577 577députés 17ᵉ législature

Question écrite n° 14051 Sans réponse Source officielle ↗

Hausse de la TGAP

Auteur : Sylvie Ferrer — La France insoumise - Nouveau Front Populaire (Hautes-Pyrénées · 1ᵉ circ.)
Ministère interrogé : Ministère de la transition écologique, de la biodiversité et des négociations internationales sur le climat et la nature
Ministère attributaire : Ministère de la transition écologique, de la biodiversité et des négociations internationales sur le climat et la nature
Rubrique : déchets
Date de la question : 2026-04-07
Date de la réponse :

Texte de la question

Mme Sylvie Ferrer alerte Mme la ministre de la transition écologique, de la biodiversité et des négociations internationales sur le climat et la nature sur la hausse particulièrement préoccupante de la taxe générale sur les activités polluantes (TGAP) applicable aux déchets, qui pèse lourdement sur les collectivités territoriales.
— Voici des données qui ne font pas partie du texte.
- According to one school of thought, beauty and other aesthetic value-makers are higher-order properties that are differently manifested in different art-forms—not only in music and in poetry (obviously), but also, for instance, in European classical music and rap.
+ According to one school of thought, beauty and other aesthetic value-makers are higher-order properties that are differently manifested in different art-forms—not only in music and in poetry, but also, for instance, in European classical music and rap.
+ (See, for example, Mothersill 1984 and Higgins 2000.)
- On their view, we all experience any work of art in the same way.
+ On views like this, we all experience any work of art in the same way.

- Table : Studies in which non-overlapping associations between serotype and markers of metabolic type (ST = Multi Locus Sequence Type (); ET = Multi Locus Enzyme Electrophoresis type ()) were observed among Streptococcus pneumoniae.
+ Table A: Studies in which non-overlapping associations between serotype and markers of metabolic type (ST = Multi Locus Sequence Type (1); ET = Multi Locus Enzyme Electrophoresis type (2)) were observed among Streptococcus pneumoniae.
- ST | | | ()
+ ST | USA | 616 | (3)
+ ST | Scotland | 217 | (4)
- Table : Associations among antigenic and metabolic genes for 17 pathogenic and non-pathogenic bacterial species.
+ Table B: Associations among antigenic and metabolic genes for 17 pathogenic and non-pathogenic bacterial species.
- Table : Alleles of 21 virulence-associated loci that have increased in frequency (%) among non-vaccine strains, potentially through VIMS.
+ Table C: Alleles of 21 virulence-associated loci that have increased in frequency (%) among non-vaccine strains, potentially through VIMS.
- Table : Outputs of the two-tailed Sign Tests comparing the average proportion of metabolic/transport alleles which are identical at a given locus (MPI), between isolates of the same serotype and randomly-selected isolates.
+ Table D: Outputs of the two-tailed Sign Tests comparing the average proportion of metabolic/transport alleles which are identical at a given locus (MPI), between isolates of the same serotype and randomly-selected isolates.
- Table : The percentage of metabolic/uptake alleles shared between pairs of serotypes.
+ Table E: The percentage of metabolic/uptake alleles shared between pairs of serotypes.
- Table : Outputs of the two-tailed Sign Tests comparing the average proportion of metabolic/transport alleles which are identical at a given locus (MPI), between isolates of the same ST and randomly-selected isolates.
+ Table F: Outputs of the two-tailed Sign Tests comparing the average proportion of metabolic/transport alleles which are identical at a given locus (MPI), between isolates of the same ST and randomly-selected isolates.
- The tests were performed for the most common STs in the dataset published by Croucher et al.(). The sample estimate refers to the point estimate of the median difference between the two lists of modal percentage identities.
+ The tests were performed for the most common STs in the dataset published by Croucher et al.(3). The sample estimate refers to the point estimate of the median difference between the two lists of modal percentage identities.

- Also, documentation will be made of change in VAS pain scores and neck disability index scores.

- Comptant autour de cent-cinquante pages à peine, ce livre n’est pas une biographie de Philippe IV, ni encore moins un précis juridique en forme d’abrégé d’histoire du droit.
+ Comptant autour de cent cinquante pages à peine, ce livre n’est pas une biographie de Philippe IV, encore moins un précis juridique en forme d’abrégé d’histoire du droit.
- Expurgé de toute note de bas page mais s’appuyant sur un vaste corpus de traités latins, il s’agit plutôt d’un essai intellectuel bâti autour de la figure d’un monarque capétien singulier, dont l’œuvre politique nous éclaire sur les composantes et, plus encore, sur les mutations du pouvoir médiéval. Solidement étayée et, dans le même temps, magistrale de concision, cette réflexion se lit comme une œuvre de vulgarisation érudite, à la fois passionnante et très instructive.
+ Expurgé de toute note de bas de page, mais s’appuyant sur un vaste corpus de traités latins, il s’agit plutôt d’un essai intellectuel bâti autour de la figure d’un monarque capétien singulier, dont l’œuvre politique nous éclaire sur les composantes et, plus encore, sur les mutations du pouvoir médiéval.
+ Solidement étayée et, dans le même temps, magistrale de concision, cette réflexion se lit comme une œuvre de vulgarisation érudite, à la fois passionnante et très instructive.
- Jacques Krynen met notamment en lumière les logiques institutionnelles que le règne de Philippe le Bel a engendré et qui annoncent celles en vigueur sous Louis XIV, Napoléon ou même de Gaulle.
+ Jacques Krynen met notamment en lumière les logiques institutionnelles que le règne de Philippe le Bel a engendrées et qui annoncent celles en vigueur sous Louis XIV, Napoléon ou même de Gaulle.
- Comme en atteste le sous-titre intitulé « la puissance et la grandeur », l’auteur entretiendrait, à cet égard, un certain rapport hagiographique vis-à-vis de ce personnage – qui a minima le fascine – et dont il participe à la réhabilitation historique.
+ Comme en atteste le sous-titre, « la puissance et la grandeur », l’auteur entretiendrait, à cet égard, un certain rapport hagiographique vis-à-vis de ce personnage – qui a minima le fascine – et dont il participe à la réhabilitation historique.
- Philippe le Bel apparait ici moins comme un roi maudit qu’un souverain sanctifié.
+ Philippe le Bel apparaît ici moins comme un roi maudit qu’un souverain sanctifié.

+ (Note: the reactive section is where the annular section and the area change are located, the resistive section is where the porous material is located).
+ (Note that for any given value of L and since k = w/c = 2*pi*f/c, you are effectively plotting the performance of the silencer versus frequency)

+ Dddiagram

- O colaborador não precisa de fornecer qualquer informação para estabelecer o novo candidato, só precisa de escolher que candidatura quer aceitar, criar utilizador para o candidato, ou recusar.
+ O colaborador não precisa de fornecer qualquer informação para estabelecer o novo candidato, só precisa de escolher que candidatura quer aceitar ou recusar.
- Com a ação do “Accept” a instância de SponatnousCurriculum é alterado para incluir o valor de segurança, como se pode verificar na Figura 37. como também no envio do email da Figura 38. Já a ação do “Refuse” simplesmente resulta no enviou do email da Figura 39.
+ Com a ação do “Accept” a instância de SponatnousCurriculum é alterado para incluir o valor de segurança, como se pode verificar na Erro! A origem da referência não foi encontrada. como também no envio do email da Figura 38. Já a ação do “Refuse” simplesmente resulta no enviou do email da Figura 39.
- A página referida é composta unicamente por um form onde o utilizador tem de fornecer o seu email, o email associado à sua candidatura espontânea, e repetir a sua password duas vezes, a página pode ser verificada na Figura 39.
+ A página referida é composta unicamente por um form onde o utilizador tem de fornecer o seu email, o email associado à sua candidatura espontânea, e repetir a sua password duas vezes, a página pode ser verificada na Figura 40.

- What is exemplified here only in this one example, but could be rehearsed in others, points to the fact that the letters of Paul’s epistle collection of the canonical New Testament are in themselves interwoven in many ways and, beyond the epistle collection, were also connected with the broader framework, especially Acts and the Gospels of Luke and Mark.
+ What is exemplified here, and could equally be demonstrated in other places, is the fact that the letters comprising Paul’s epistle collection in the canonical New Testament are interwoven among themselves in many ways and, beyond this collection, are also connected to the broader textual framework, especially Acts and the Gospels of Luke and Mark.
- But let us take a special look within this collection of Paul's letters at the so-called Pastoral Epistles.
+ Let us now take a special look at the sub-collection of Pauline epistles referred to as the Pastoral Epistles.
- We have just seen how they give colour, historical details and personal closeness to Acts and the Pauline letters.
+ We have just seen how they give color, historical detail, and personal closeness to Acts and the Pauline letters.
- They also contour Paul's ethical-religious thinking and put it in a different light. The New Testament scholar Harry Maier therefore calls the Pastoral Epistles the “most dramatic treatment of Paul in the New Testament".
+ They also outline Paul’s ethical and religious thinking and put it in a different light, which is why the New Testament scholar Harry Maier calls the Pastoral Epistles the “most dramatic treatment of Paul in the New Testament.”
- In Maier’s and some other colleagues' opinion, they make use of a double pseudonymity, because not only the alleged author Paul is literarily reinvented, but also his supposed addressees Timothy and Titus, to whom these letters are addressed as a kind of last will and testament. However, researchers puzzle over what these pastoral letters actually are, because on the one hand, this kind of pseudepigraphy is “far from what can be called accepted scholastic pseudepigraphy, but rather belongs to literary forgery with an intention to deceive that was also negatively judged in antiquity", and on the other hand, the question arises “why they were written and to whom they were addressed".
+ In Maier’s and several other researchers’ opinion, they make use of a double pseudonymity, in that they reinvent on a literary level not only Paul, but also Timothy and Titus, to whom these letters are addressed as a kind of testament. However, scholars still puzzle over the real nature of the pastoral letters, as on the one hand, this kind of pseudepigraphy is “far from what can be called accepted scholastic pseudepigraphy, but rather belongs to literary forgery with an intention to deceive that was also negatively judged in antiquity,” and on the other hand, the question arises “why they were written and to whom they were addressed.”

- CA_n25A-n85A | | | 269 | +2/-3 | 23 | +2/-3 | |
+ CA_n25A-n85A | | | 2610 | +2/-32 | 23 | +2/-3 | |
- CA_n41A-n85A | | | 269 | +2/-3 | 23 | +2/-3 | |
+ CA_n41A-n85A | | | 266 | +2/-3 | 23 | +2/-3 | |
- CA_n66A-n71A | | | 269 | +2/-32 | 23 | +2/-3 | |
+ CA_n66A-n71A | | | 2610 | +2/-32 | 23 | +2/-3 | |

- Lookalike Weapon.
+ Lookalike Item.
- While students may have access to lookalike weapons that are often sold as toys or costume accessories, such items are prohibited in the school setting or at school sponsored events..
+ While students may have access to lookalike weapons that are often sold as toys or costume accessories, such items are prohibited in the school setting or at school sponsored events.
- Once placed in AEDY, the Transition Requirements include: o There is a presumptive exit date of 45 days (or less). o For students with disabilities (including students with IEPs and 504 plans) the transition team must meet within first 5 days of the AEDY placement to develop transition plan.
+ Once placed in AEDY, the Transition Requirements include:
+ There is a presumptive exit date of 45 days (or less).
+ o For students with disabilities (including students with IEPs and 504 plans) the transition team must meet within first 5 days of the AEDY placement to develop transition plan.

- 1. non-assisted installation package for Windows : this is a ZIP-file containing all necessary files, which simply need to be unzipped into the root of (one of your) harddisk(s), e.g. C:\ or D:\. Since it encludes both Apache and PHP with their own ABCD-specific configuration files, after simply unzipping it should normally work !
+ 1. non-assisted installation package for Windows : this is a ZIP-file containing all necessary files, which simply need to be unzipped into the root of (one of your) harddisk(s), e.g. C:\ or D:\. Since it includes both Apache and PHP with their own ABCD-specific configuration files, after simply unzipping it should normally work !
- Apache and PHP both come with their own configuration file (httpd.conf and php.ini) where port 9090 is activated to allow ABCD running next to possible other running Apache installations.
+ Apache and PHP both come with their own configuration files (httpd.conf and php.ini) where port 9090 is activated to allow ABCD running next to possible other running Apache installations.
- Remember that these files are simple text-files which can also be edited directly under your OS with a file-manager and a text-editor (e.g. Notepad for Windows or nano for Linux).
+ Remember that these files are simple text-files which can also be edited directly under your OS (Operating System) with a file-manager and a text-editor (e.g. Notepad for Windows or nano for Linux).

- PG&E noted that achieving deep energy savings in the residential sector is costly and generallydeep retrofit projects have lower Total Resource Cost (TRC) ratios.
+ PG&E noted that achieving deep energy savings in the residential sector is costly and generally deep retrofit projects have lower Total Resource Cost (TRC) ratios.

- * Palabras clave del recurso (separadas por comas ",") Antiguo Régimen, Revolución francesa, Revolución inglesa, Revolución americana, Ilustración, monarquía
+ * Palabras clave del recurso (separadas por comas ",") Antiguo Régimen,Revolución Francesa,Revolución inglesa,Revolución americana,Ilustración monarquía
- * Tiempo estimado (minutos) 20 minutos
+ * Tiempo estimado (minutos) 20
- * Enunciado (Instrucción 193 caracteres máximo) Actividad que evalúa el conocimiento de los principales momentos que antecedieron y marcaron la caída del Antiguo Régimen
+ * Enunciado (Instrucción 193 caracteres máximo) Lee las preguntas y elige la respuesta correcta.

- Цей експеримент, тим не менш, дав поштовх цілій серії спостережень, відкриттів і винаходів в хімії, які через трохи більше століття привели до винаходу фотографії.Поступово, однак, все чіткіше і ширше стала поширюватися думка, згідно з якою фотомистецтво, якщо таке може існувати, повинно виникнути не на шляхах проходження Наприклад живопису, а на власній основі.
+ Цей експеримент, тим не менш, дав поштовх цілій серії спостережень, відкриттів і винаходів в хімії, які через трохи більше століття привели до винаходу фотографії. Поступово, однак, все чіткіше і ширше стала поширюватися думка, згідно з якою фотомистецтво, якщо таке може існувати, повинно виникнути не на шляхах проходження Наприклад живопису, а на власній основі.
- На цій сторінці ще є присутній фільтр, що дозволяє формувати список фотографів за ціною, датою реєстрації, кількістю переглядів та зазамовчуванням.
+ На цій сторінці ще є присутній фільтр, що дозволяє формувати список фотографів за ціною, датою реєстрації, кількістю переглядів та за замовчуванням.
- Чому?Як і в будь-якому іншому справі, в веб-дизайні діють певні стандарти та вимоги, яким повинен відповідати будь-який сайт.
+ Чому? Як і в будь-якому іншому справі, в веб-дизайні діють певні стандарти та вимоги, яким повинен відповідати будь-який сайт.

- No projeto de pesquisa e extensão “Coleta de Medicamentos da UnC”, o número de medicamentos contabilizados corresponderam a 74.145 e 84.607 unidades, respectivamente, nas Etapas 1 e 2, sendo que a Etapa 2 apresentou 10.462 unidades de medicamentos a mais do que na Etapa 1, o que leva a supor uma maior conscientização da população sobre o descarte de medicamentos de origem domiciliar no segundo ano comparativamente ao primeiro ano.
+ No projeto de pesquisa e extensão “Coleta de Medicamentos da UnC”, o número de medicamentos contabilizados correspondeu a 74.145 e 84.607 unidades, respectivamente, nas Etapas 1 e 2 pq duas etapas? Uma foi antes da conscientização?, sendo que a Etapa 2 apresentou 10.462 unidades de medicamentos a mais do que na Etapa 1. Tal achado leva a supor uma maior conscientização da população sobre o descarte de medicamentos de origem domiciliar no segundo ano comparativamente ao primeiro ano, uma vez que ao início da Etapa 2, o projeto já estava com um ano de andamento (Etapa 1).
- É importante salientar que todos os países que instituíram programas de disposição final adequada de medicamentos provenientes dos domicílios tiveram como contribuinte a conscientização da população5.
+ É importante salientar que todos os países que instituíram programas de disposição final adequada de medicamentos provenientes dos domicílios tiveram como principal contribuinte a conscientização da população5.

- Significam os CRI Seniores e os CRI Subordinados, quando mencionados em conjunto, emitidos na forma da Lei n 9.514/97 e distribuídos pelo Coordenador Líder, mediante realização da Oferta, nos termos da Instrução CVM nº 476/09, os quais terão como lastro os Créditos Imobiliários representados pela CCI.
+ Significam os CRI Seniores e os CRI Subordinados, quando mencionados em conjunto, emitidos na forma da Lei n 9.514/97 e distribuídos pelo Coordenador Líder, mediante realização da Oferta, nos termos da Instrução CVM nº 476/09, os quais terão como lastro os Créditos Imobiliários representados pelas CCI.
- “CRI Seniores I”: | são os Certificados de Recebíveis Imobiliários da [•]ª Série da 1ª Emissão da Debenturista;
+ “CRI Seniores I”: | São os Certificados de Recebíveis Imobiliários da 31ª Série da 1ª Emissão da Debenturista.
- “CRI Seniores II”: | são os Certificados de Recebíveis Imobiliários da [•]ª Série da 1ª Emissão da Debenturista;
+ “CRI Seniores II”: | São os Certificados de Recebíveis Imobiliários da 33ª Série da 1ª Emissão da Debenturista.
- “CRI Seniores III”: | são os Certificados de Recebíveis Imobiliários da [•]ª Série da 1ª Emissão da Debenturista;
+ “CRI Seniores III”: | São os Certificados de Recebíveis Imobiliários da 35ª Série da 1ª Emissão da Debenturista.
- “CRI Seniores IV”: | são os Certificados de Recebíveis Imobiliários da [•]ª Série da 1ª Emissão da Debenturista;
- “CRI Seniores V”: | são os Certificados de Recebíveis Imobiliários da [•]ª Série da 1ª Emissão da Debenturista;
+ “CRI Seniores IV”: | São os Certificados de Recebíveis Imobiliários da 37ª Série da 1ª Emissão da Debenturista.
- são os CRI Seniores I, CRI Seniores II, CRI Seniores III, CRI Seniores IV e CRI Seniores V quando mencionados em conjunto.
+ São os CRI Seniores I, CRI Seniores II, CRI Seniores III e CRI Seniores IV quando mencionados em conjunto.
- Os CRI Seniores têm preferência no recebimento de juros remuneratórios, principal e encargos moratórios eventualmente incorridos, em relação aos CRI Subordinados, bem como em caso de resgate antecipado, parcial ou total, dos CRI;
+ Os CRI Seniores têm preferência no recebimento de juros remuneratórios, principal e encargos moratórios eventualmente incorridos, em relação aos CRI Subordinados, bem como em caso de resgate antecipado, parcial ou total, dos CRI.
L'augmentation programmée des tarifs de la TGAP entre 2019 et 2030, atteignant en moyenne près de 400 % pour l'ensemble des collectivités, entraîne un renchérissement considérable du coût du traitement des déchets. Cette évolution se traduit par une hausse de la fiscalité locale ou du prix du service public de gestion des déchets, faisant ainsi supporter aux contribuables une charge financière croissante. Cette situation est d'autant plus contestable qu'elle concerne non seulement les déchets résiduels non recyclables, mais également des déchets recyclables, sous la responsabilité d'éco-organismes qui n'atteignent pas leur objectif de collecte sélective et de recyclage. Ce sont donc les collectivités qui en assument les conséquences financières, en contradiction avec le principe du « pollueur-payeur ». Des territoires engagés dans des démarches volontaristes de réduction des déchets et de tarification incitative se trouvent ainsi pénalisés. Tel est notamment le cas de la Communauté de communes du Val d'Arros, dans le département des Hautes-Pyrénées, qui a mis en œuvre des actions concrètes dans une démarche incitative de réduction des déchets ménagers auprès des usagers. En faisant peser l'essentiel de l'effort financier sur les collectivités et les contribuables locaux, cette trajectoire fiscale semble substituer au principe du « pollueur-payeur » celui du « contribuable-payeur », sans que la responsabilité des producteurs et des éco-organismes défaillants ne soit engagée. Plutôt que de sanctionner les éco-organismes défaillants, le Gouvernement a choisi, sous la pression des metteurs sur le marché, d'alourdir la fiscalité pesant sur un service public de proximité de première nécessité. En conséquence, elle lui demande si elle compte enfin sanctionner efficacement et de façon dissuasive les éco-organismes pour les trajectoires non-atteintes relevant pourtant d'obligations européennes plutôt que de sanctionner financièrement les collectivités territoriales et les contribuables.

Réponse ministérielle

Aucune réponse ministérielle publiée à ce jour.